= Assignment =
Restate word for word the line with "recruitment of subcommittee" and the rest of the listing after it, ending at the final line, and include nothing else.

= Entries provided =

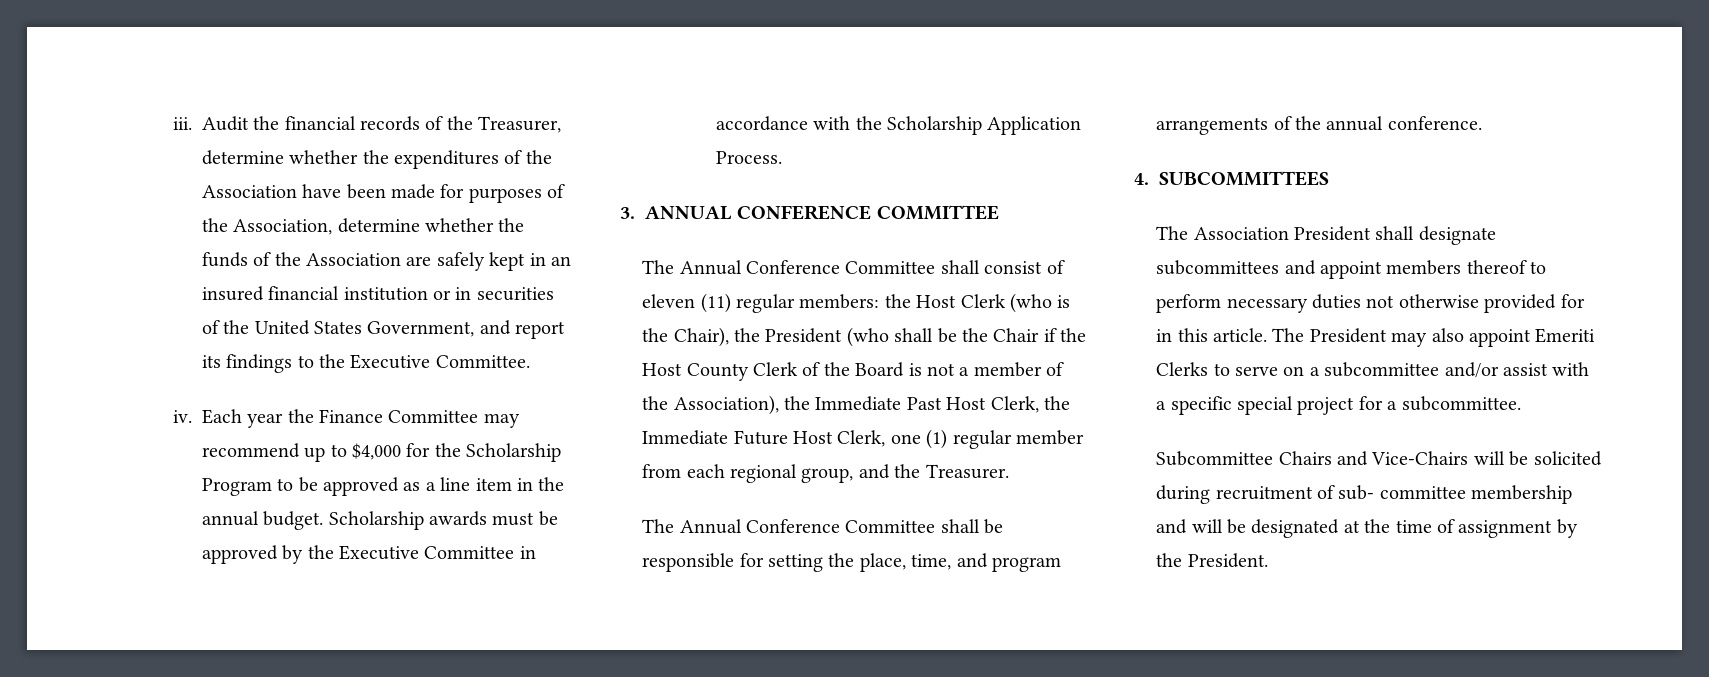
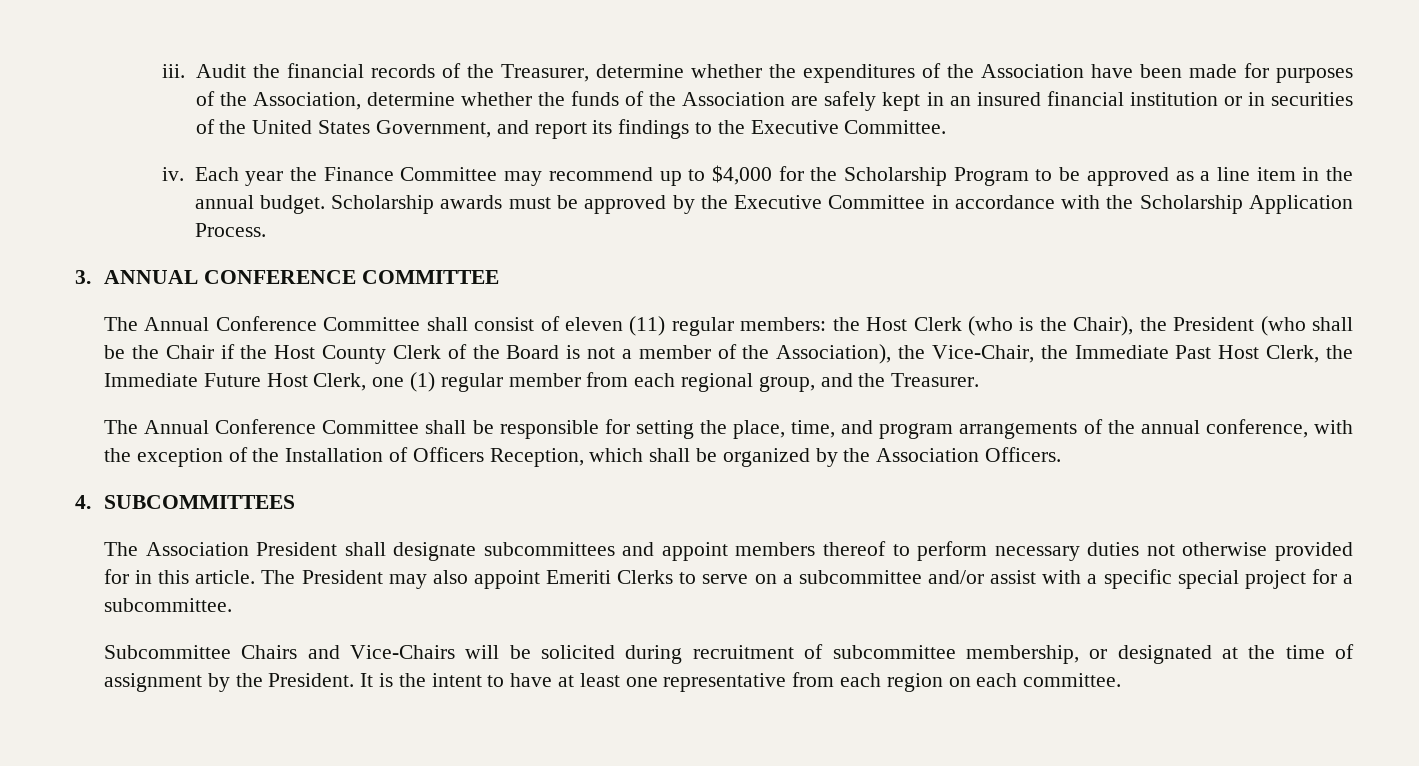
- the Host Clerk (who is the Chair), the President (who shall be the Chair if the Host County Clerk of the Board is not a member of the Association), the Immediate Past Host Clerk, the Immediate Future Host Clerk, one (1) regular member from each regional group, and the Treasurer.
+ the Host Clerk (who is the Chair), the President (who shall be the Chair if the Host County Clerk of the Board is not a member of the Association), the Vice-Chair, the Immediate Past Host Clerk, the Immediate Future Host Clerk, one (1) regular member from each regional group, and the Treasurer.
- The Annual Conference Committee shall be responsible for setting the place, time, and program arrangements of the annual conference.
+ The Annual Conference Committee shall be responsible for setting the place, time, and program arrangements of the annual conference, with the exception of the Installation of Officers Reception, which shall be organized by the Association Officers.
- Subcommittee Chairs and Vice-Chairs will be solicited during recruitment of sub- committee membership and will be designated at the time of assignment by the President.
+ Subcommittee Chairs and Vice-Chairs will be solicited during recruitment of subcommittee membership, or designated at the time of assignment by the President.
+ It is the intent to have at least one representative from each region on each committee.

= Result for this exercise =
+ Subcommittee Chairs and Vice-Chairs will be solicited during recruitment of subcommittee membership, or designated at the time of assignment by the President.
+ It is the intent to have at least one representative from each region on each committee.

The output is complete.